SOURCE MATERIAL Start Marker

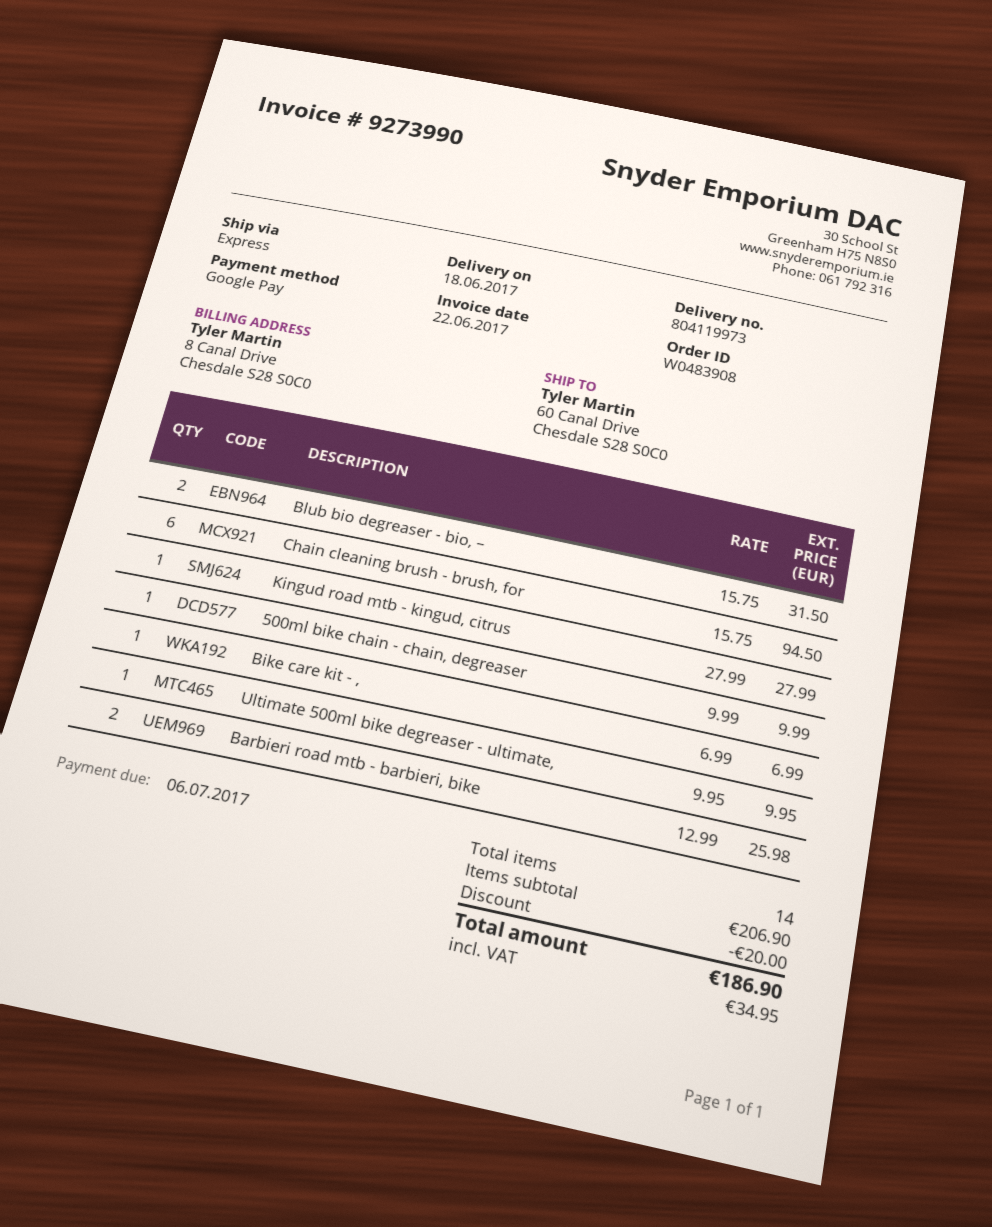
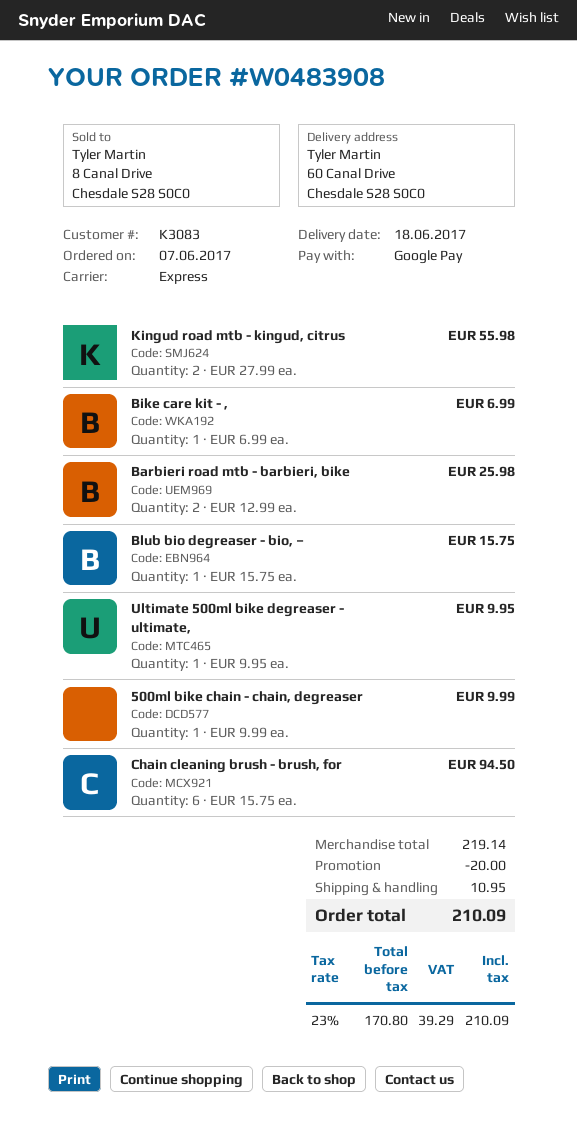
Blub bio degreaser - bio, –: 2 x 15.75 = 31.50 -> 1 x 15.75 = 15.75
Kingud road mtb - kingud, citrus: 1 x 27.99 = 27.99 -> 2 x 27.99 = 55.98
subtotal: 206.90 -> 219.14
shipping: none -> 10.95
tax: 34.95 -> 39.29
total: 186.90 -> 210.09

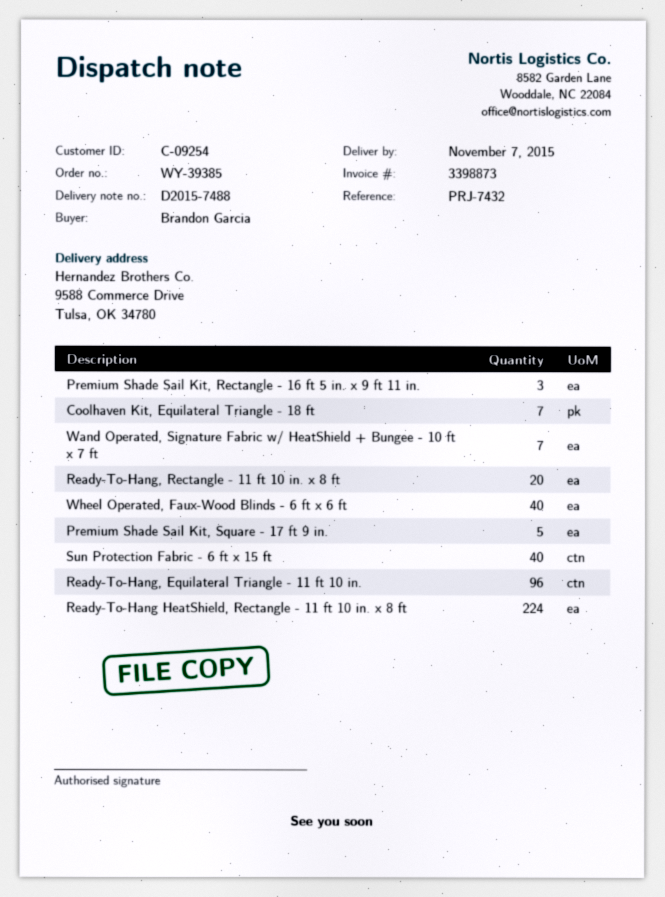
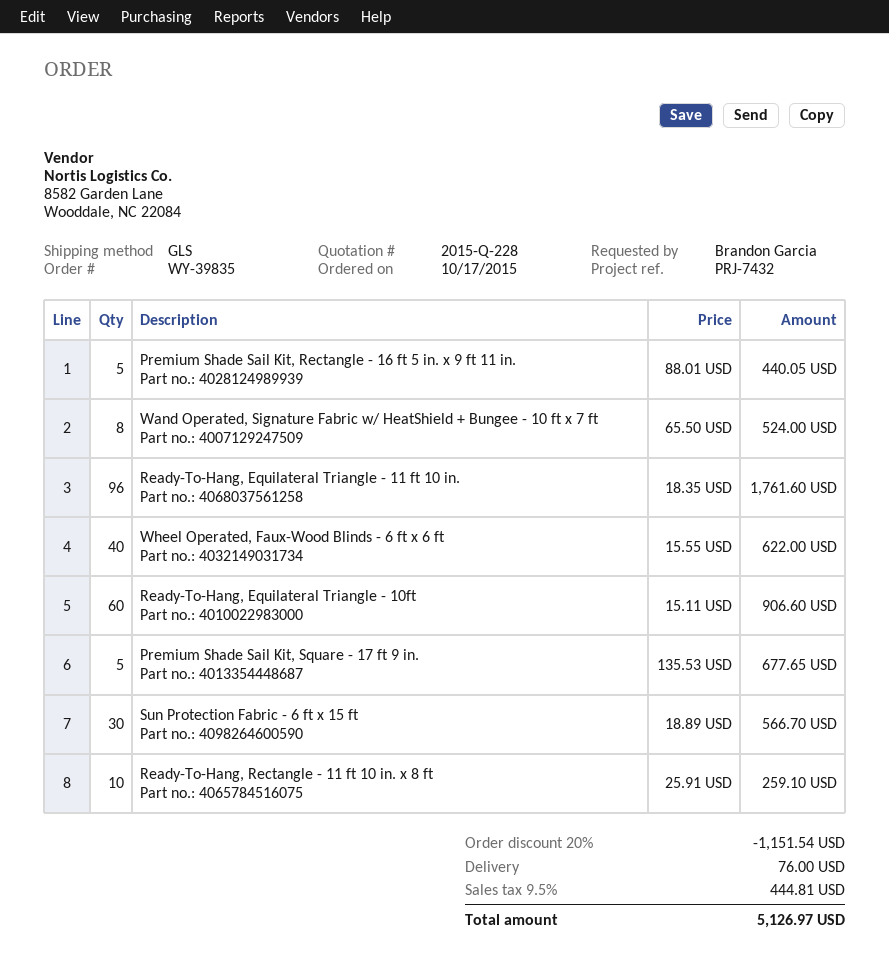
order number: WY-39385 -> WY-39835
Premium Shade Sail Kit, Rectangle - 16 ft 5 in. x 9 ft 11 in.: 3 -> 5
Coolhaven Kit, Equilateral Triangle - 18 ft: 7 -> none
Wand Operated, Signature Fabric w/ HeatShield + Bungee - 10 ft x 7 ft: 7 -> 8
Ready-To-Hang, Rectangle - 11 ft 10 in. x 8 ft: 20 -> 10
Sun Protection Fabric - 6 ft x 15 ft: 40 -> 30
Ready-To-Hang HeatShield, Rectangle - 11 ft 10 in. x 8 ft: 224 -> none
Ready-To-Hang, Equilateral Triangle - 10ft: none -> 60

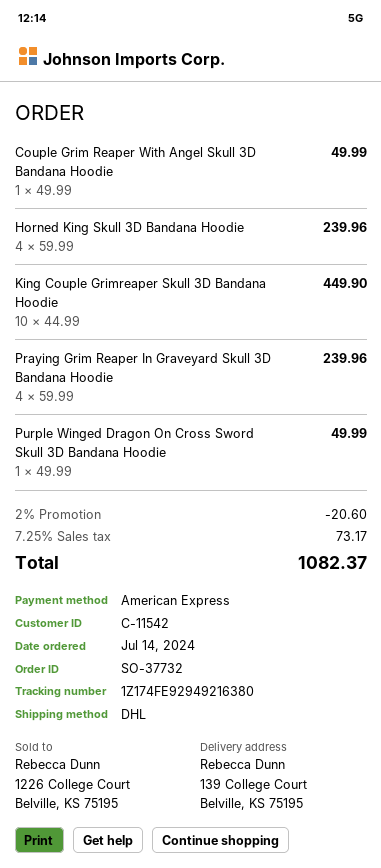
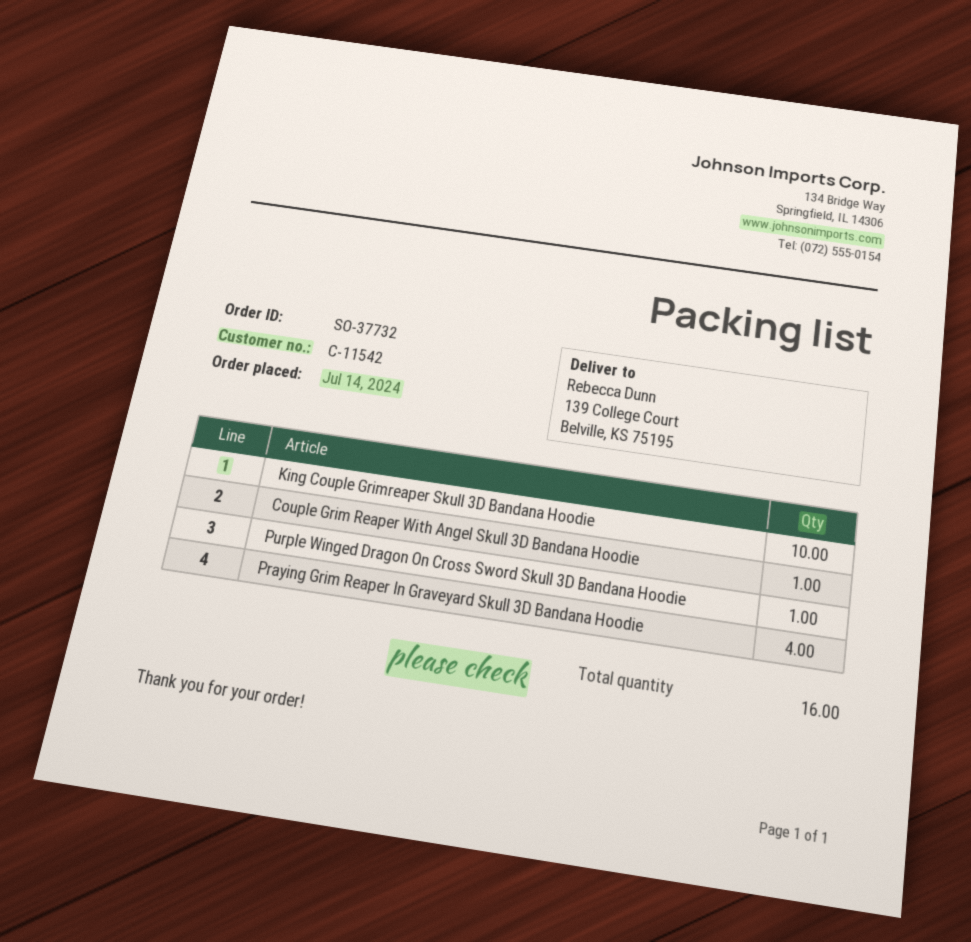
Horned King Skull 3D Bandana Hoodie: 4 -> none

SOURCE MATERIAL End Marker

(YOUR INSTRUCTIONS) Your copy should consist solely of the lines from the line containing "Wand Operated, Signature" through the last line of the records above, reproduced exactly, with the pictures left out.

(RESPONSE TO THE TASK)
Wand Operated, Signature Fabric w/ HeatShield + Bungee - 10 ft x 7 ft: 7 -> 8
Ready-To-Hang, Rectangle - 11 ft 10 in. x 8 ft: 20 -> 10
Sun Protection Fabric - 6 ft x 15 ft: 40 -> 30
Ready-To-Hang HeatShield, Rectangle - 11 ft 10 in. x 8 ft: 224 -> none
Ready-To-Hang, Equilateral Triangle - 10ft: none -> 60

Horned King Skull 3D Bandana Hoodie: 4 -> none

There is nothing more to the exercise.